Exercise description => Here is a block of records. Copy every line in it that includes "Caddy".

Information supplied =>

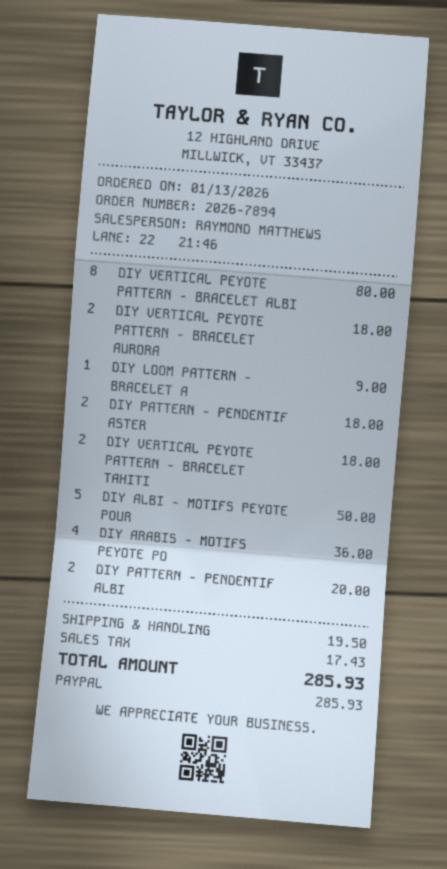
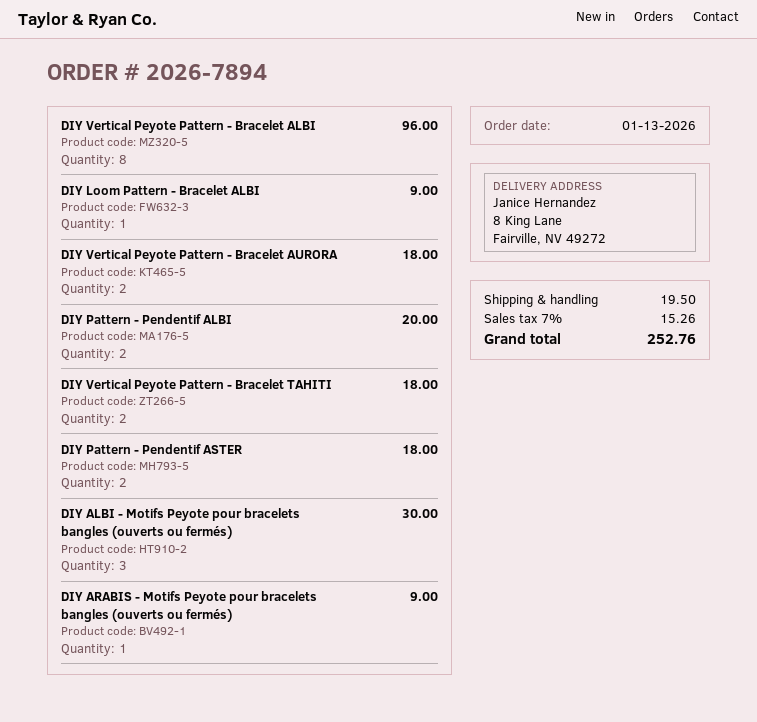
DIY VERTICAL PEYOTE PATTERN - BRACELET ALBI: 8 for 80.00 -> 8 for 96.00
DIY ALBI - MOTIFS PEYOTE POUR: 5 for 50.00 -> 3 for 30.00
DIY ARABIS - MOTIFS PEYOTE PO: 4 for 36.00 -> 1 for 9.00
tax: 17.43 -> 15.26
total: 285.93 -> 252.76

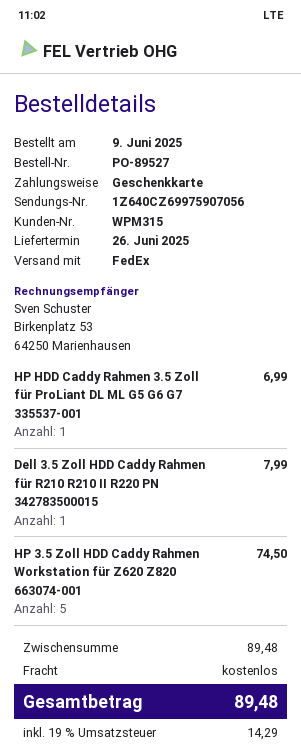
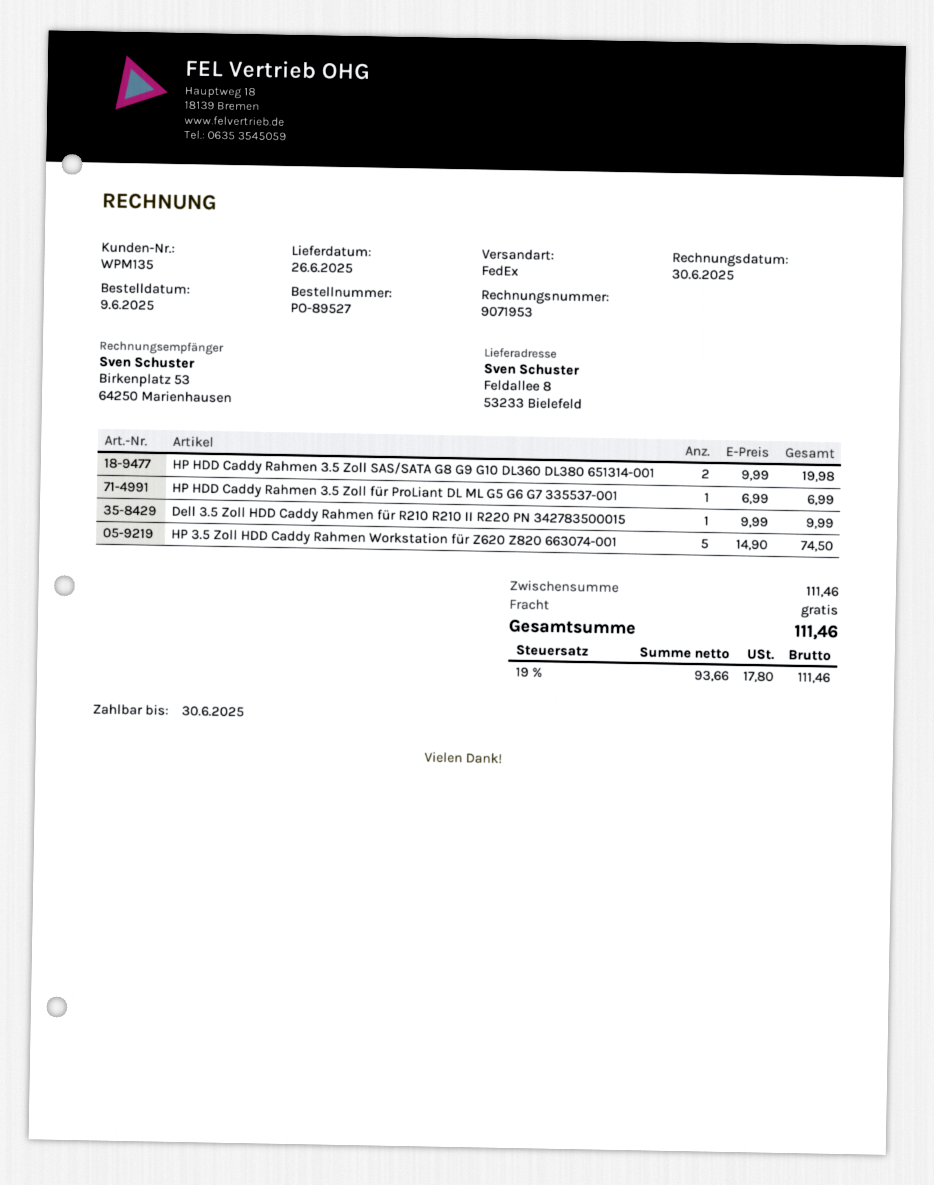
customer number: WPM315 -> WPM135
Dell 3.5 Zoll HDD Caddy Rahmen für R210 R210 II R220 PN 342783500015: 1 for 7.99 -> 1 for 9.99
HP HDD Caddy Rahmen 3.5 Zoll SAS/SATA G8 G9 G10 DL360 DL380 651314-001: none -> 2 for 19.98
subtotal: 89.48 -> 111.46
tax: 19% = 14.29 -> 19% = 17.80
total: 89.48 -> 111.46

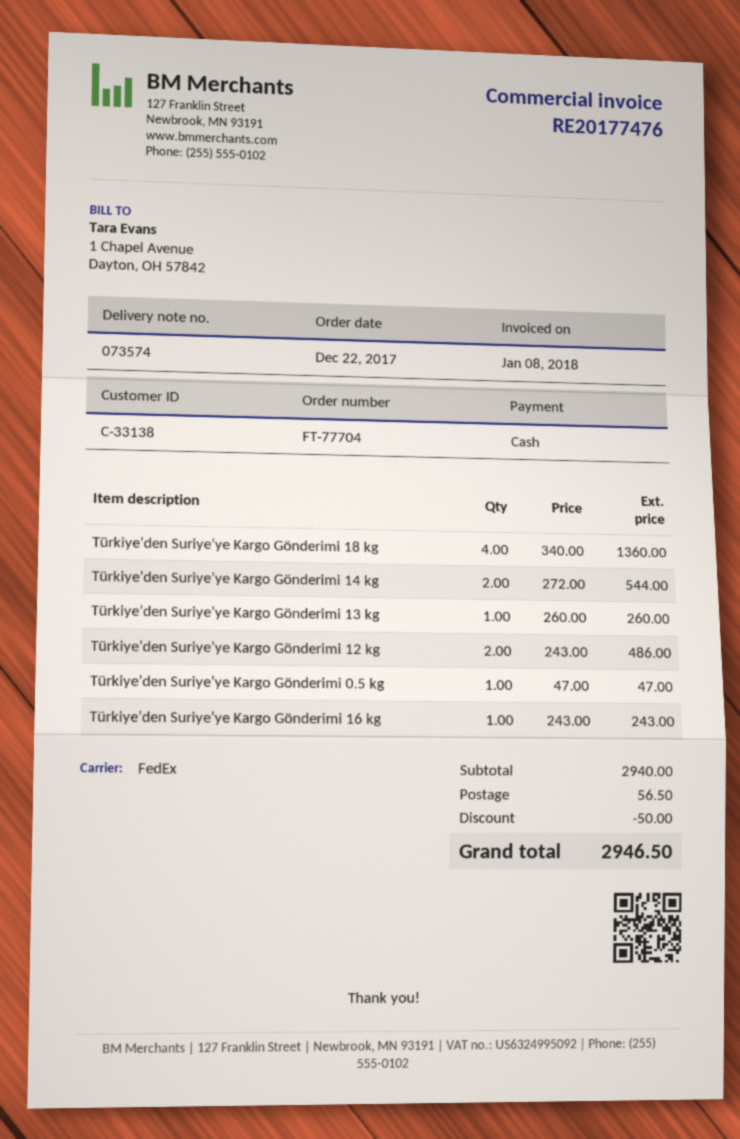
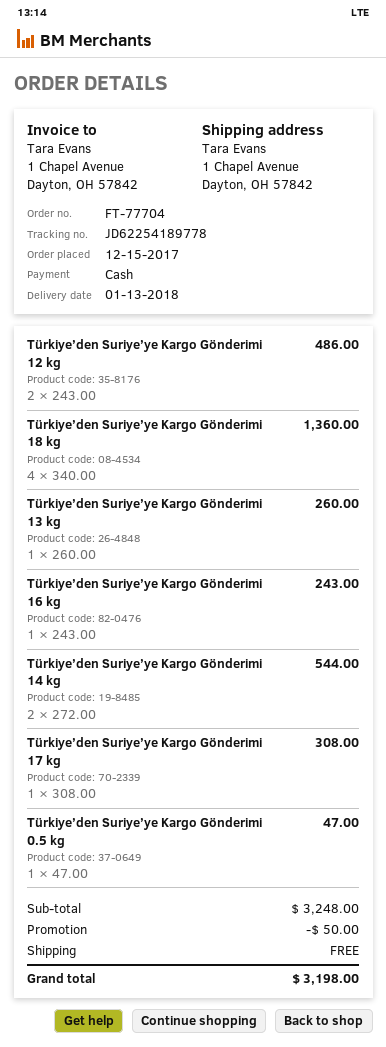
order date: 2017-12-22 -> 2017-12-15
Türkiye’den Suriye’ye Kargo Gönderimi 17 kg: none -> 1 x 308.00 = 308.00
subtotal: 2940.00 -> 3248.00
shipping: 56.50 -> 0.00
total: 2946.50 -> 3198.00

Answer space =>
Dell 3.5 Zoll HDD Caddy Rahmen für R210 R210 II R220 PN 342783500015: 1 for 7.99 -> 1 for 9.99
HP HDD Caddy Rahmen 3.5 Zoll SAS/SATA G8 G9 G10 DL360 DL380 651314-001: none -> 2 for 19.98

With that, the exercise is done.